Well, Paperclip snapped up von Braun and his team before the Sovs could get to them, and communism tends one might say to discourage the kind of enlightened authoritarianism so crucial to successful large-scale engineering projects, so Russia's never really had much luck in the way of rocketry -- they got it right once, with the R-7, and everything of import they've produced since then has been just a refinement of that same basic design. (Everything else they've tried blew up on the pad.)

What I find worrisome is that we in the US, undisputed world leaders in the field since 1945 thanks to our sagacity and dispatch in identifying and importing the necessary talent, seem to be losing the engineering abilities we developed at such effort and cost -- we've regressed so far that the Russians, with the great-grandson of a booster first flown in 1957, have outdone our manned space program, not through superior technical excellence but largely through sheer perseverance. (This, of course, being a trait Russians have always had in near-inexhaustible abundance.)

Progressivism sure is a wonder, ain't it? We can no longer build things that don't fall apart or blow up when we try to use them, and we can no longer even attempt things that our grandfathers made look easy back when our fathers were little boys. We can't build the new infrastructure we need, or even maintain the infrastructure we already have, and in the formerly great cities of the American East Coast, one can just barely make out the faintest glimmer of the grandeur which was once commonplace.

But don't we all just feel so good about ourselves! -- and whether or not we deserve to doesn't just not matter any more, but we're not even allowed to ask the question without being marked out as evil. How dare anyone suggest that none deserve respect, whether their own or anyone else's, save those who've worked to earn it! No, we have self-esteem now, which is every person's right, be he the meanest no-account bum begging change on a street corner, or an engineer who's helped to design and build machines like the one on which you're reading this right now -- and then, being far better than is acknowledged by those who look everywhere save within for the source of their well-deserved sense of inadequacy, given that knowledge away free to the world, for the betterment of all mankind.

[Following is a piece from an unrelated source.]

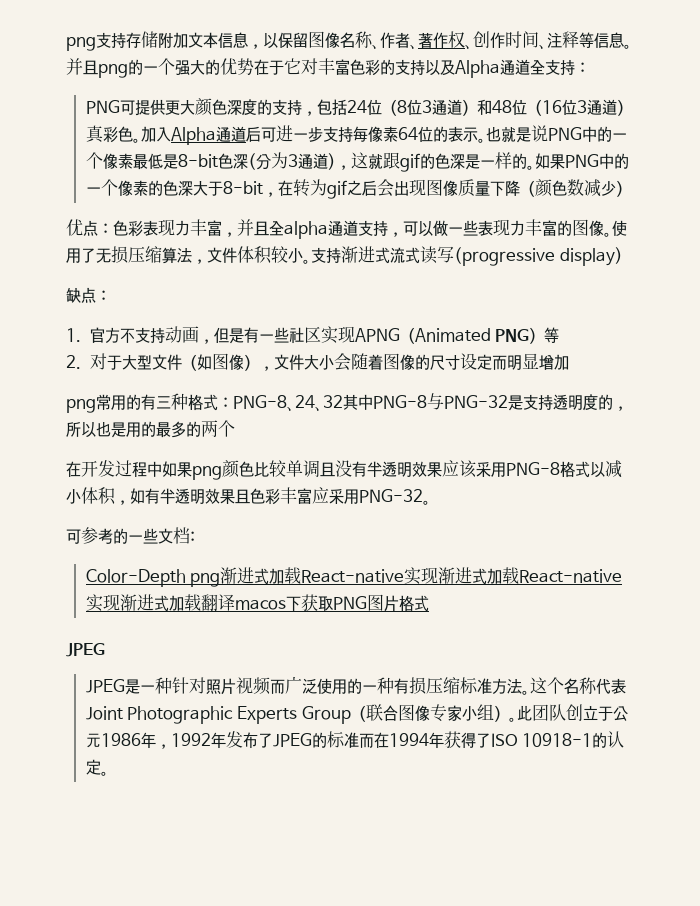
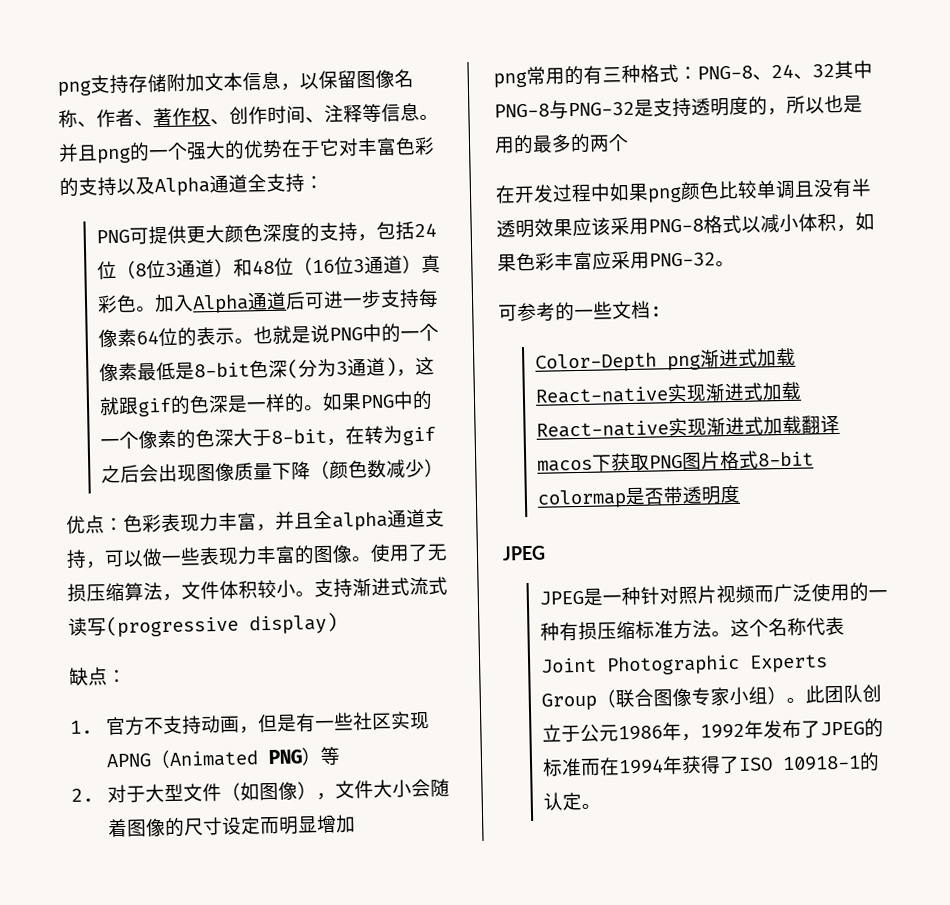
[145,488,250,505] 有半透明效果且 -> [497,254,517,272] 果
(429, 603) none -> [757,451,814,467] [536,484,741,509] 8-bit colormap是否带透明度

And, of course, so that Quaker hypocrites, of the sort which disparage their betters with cute little phrases like "dead white European males," can join together across nations and use machines which they barely even can operate, much less ever hope to begin to understand, to call that engineer and those like him sexist, racist, elitist, misogynist, and whatever else their false and vicious hearts desire. These, of course, are the same who argue so vehemently that schools must exist, must by doctrine of in loco parentis own in mind and body every last child on the planet; not to impart knowledge and the ability to employ it in the service of one's fellows -- because, after all, inequality of intelligence and of capability is inequality nonetheless, and on that ground must be driven out of existence "by any means necessary" -- but rather to ensure that no one, however deservedly, should even for an instant feel as though he has to live up to anything at all. Because, after all, we all share the same Inner Light, and we're each just as good and worthy as any other -- unless, of course, we fail to share the Quaker strain of belief, in which case we can receive no damnation sufficiently vile to encompass our boundless villainy.

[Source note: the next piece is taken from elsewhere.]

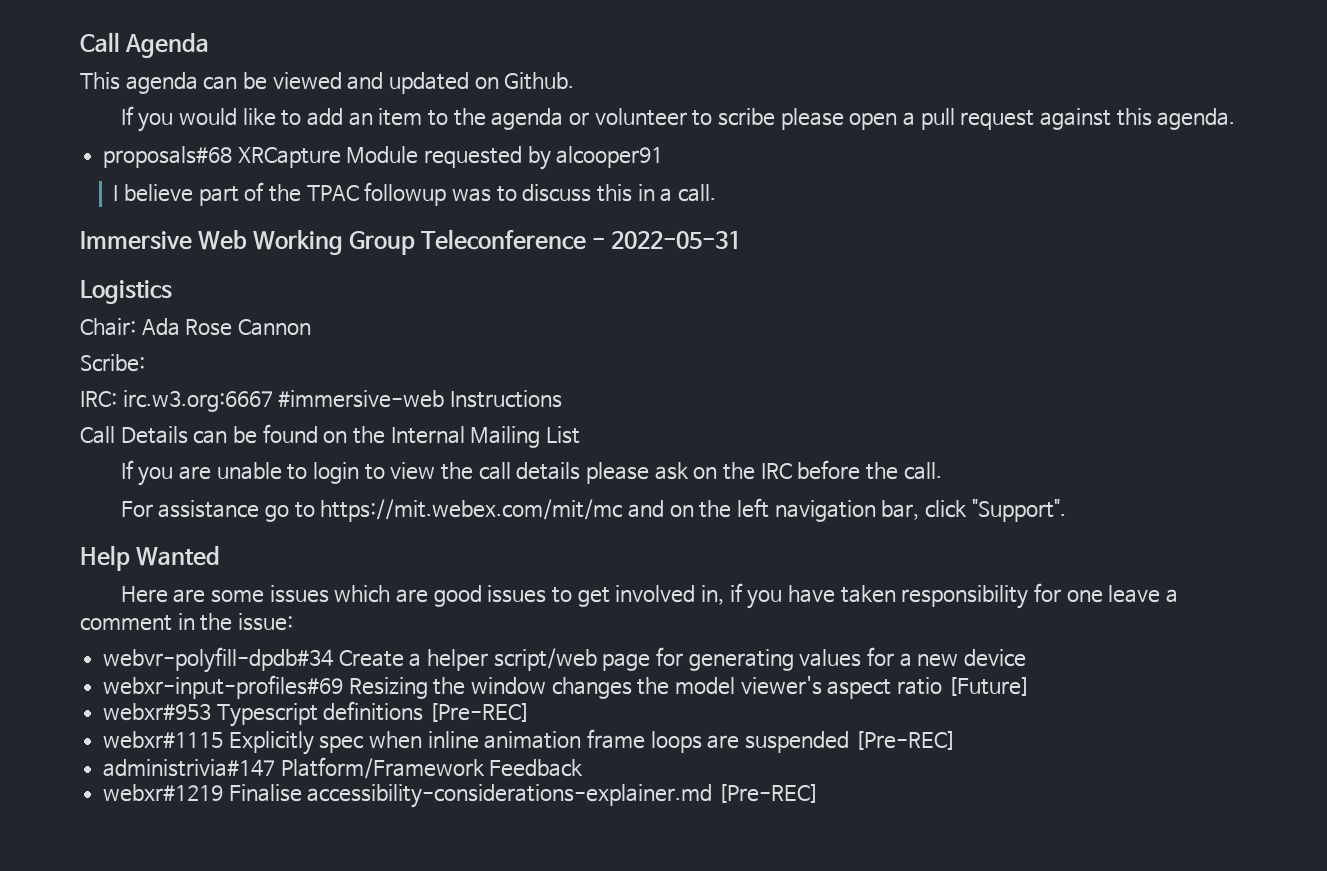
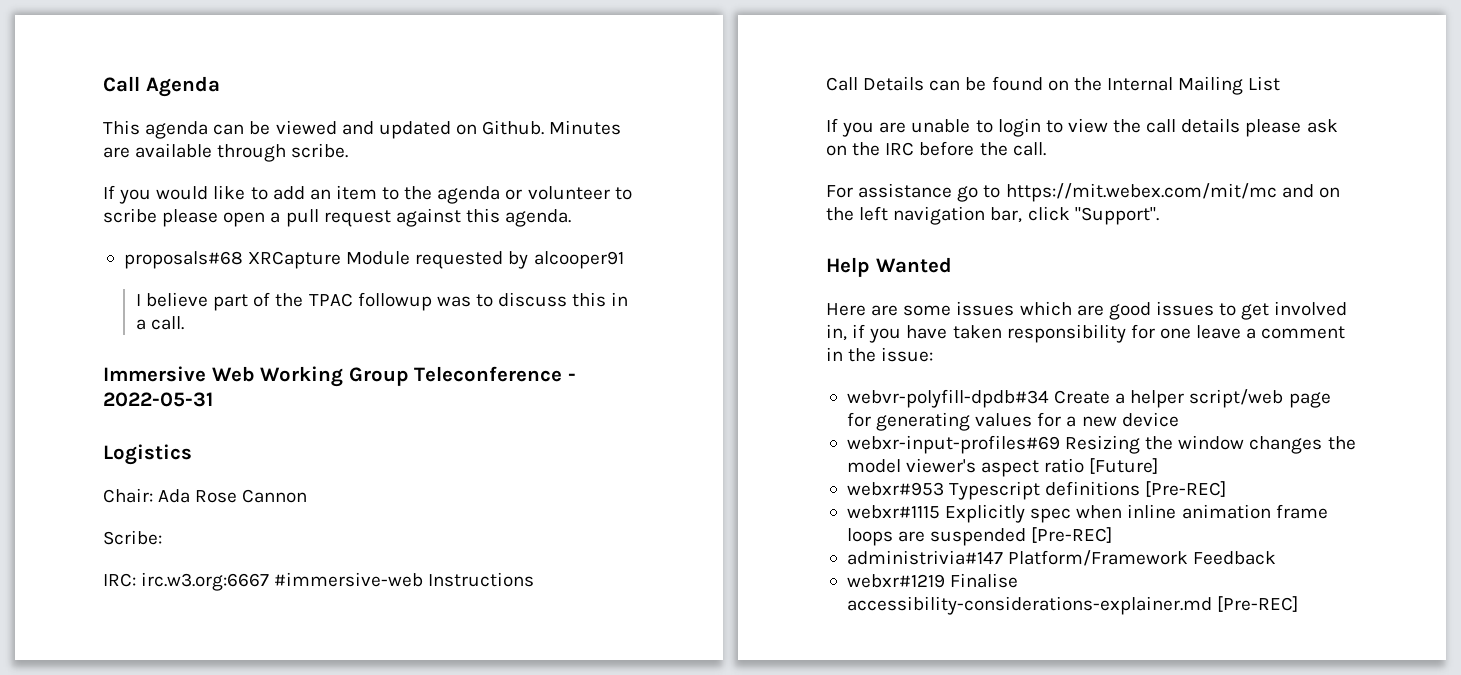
(575, 81) none -> [549,120,622,135] [103,143,349,162] Minutes are available through scribe.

And, lately, these creatures get their way, at least in the United States; in fact they have so thoroughly infiltrated and suborned every agency of power, and so effectively established their religious convictions and given them the force of law, that they now are largely reduced to caviling because their hegemony is less than complete! -- yet, being as all of us endowed with souls, and thus ever one with the true and eternal God, they know within themselves that what they are doing, to give it its simplest and most accurate definition, is not merely wrong, but evil. Having fallen prey, though, to the eternal deceiver, and thrown all their volition behind old Split-Foot in their benighted search for the impossible dream of the Kingdom of God on Earth, those people not only lack insight but fear it, because to acknowledge themselves, to truly recognize the inescapable falseness of what they've become or been brought up to be, would force them to despise themselves -- which they fear above all things, because they know it is precisely as much as they deserve.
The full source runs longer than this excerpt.